Der Pfarrer wandte sich zu Arthur Thompson um, dessen Gesicht dem eines Dämons glich. Er war nicht unantastbar, er war schwach. Kein Oberhaupt, sondern ein wahnsinniger Mörder. Auszusondern von sämtlicher Gesellschaft, auszustoßen aus der Gemeinde.

„Ich bin ein Mann Gottes, Arthur.“, sagte Pfarrer Browning und erntete donnerndes Gelächter.

„Ein Mann Gottes bin ICH!“, antwortete Arthur und breitete die Arme aus. Der Pfarrer schritt vorsichtig rückwärts hinter die letzte Sitzreihe.

„Arthur, es ist im Sinne Gottes, stark für seine Familie zu sein und sie auf Fehler hinzuweisen. Auch wenn du dafür Missgunst erntest, so ist es deine Pflicht als Vater, deinem Sprössling den rechten Weg zu weisen.“, sagte der Pfarrer ruhig. Er hörte, das Arthur begann zu knurren, wie ein Hund.

„Die Thompsons waren eine angesehene Familie und deine Tochter eine der besten Reiterinnen in unserer Stadt! Von 1889 bis 1891 hielt sie die Rekordzeit für unseren Parcours. Wieso gelingt ihr nun nach zwei weiteren Jahren kein Sieg? Weil sie fett geworden ist, Arthur!“

„So reden Sie nicht von meiner Tochter!“, bellte Arthur und sprang von der Kanzel hinunter. Er starrte aus roten Augen zum Pater und fletschte die Zähne. Der Pfarrer ging rückwärts auf eine Kammer zu, erwiderte den Blick Thompsons.
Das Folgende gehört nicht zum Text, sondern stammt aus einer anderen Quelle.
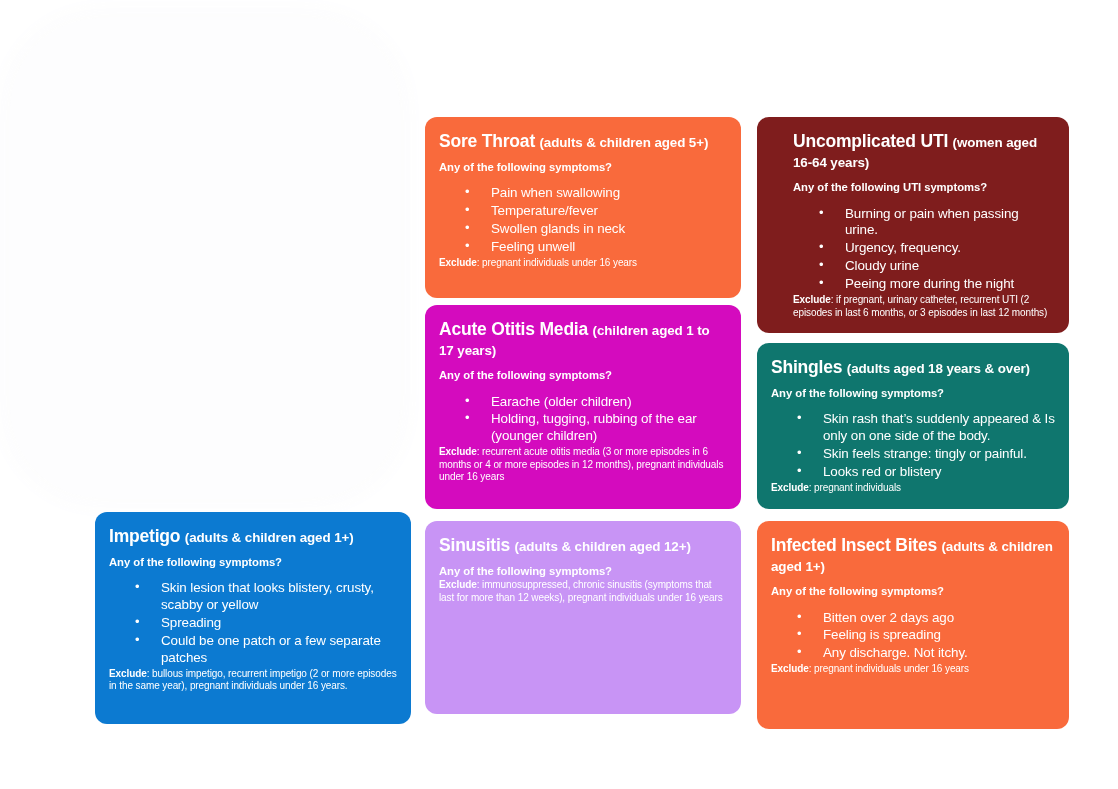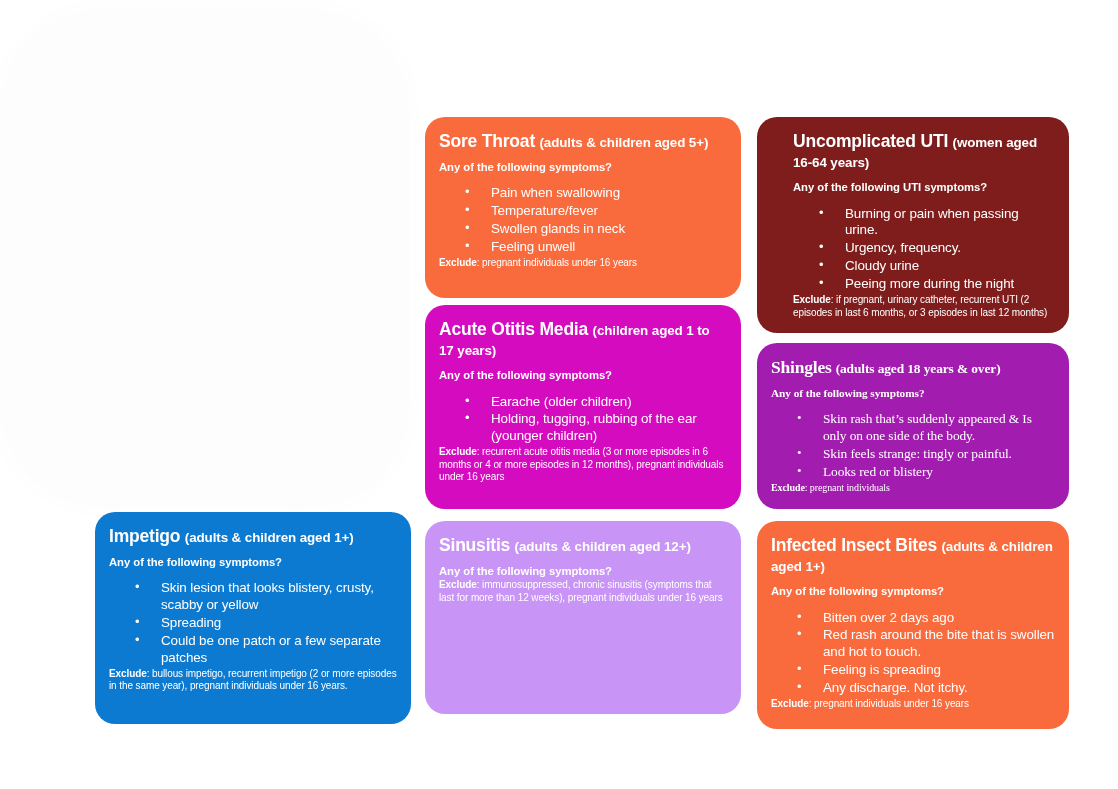"Sore Throat (adults & children" .card { border-radius: 20px -> 12px }
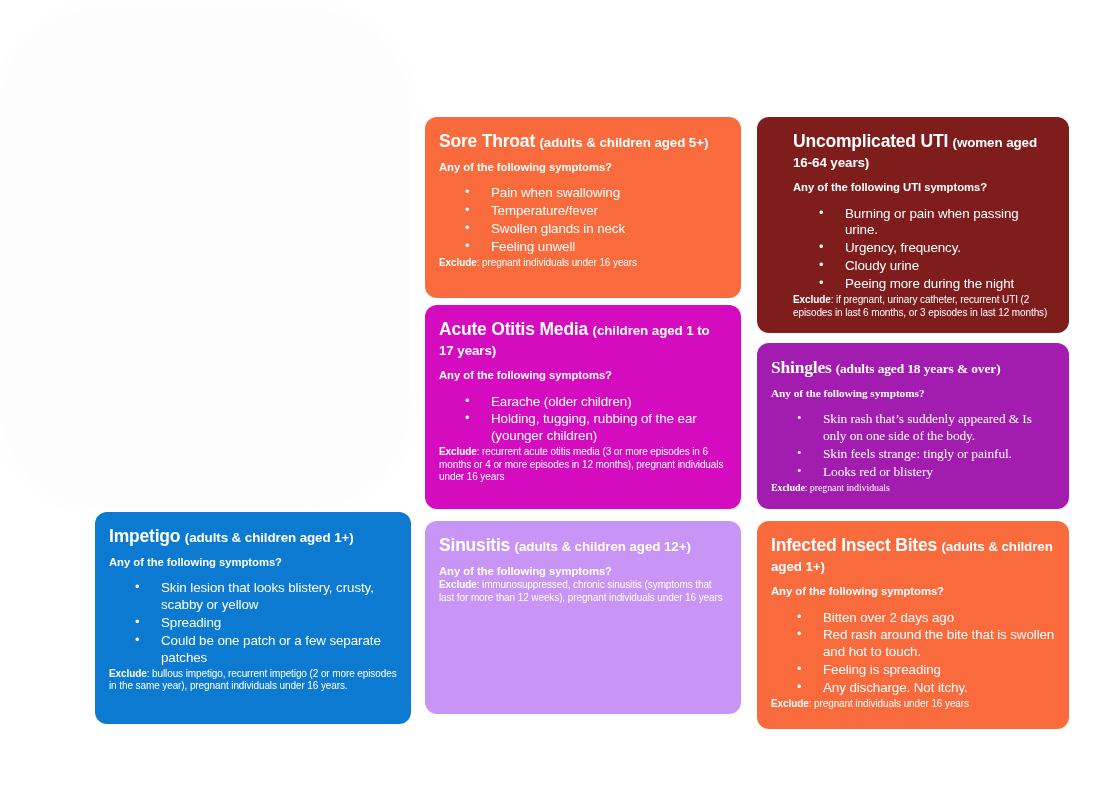"Shingles (adults aged 18 years" div.card { background: #a21caf -> #0f766e; font-family: Liberation Serif, serif -> none }
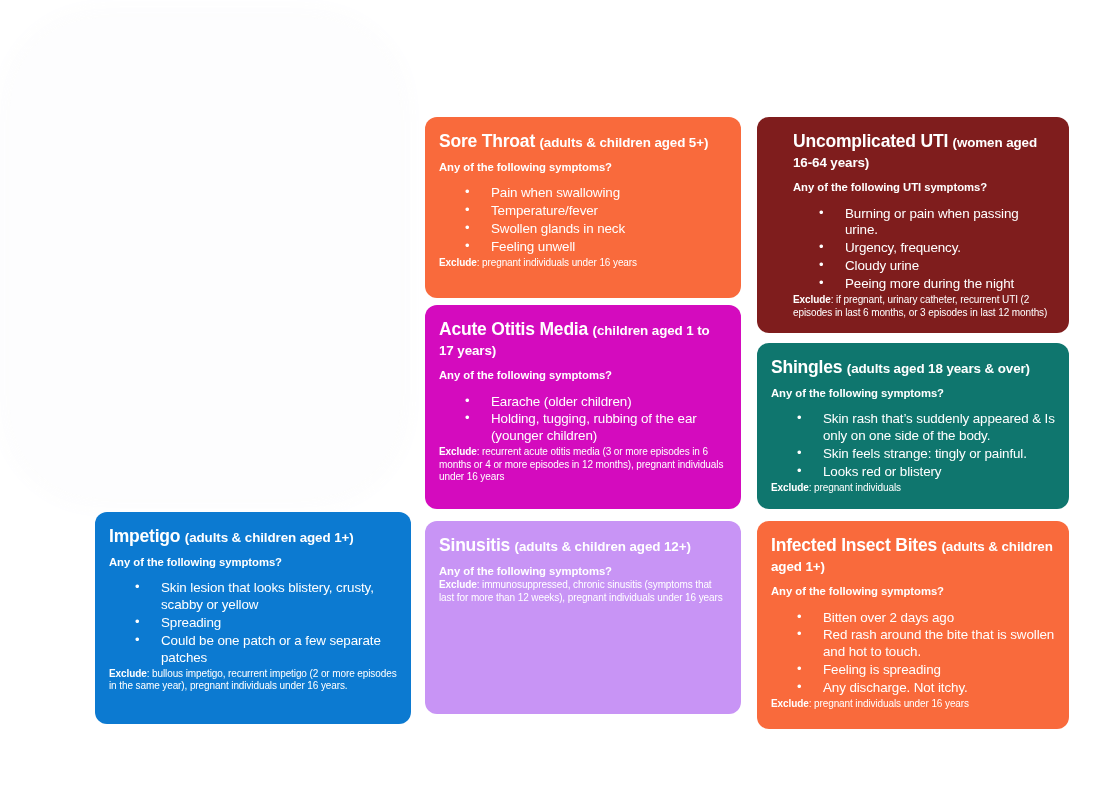"Red rash around the bite" li { html: <li>Red rash around the bite that is swollen and hot to touch.</li> -> none }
„Kennst du den Namen deiner Tochter noch, Arthur? Oder hast du ihn schon vergessen? Wie hieß sie? Wie hieß deine Frau?“, fragte er mit lauter Stimme und drehte den Türknauf hinter seinem Rücken.

„Sie sind der Sünder, Browning!“, schrie Arthur und lief humpelnd und langsam den Gang entlang. Der Sprung schien seine Beine verletzt zu haben.

„Wälzen Sie die Schuld nicht auf mich ab.“, er knurrte. Seine Augen waren blutunterlaufen, sodass sie im Licht der bunten Glasscheiben rot leuchteten.

„Wie hieß sie, Arthur?“, rief Pater Browning und durchschritt den Türrahmen in die dunkle Kammer hinein. Arthur Thompson humpelte an der letzten Bankreihe vorbei und zog ein blutiges Messer unter seinem Hemd hervor.

„Versteckt in Ihrer schwarzen Robe, sind Sie doch nur ein Sünder und brauchen die Absolution?“, schrie Arthur und sprang auf Vater Browning zu. Der Pfarrer brachte eine Schrotflinte aus dem Dunkel hervor und an seine Schulter. Bevor die Füße Arthur Thompsons den Boden der Kirche wieder berührten, wurde sein Körper vom Druck der Schrotladung wieder nach hinten katapultiert und er landete zwischen den letzten beiden Bankreihen. Sein Genick zerbrach auf der oberen Kante der Lehne beim Aufschlag. Arthurs Gesicht färbte sich plötzlich schwarz.

„Die Absolution erteile hier nur ich. Der Priester mit der Schrotflinte, Arthur Thompson. Und jetzt fahr zur Hölle!“

Arthurs Körper begann zu brennen. Das Feuer entsprang seiner Mitte und breitete sich rasch über Brust, Lenden, Kopf, Beine und Haare aus. Er zerfiel in Sekunden zu Asche.

Pfarrer Browning ging hinaus und blickte in einen rot durchzogenen Himmel. Und all die Pferde lagen müde auf ihren Weiden.

„Sie hießen Maggy und Maria, Arthur. So hießen sie.“, murmelte er und ging wieder in die brennende Kirche hinein.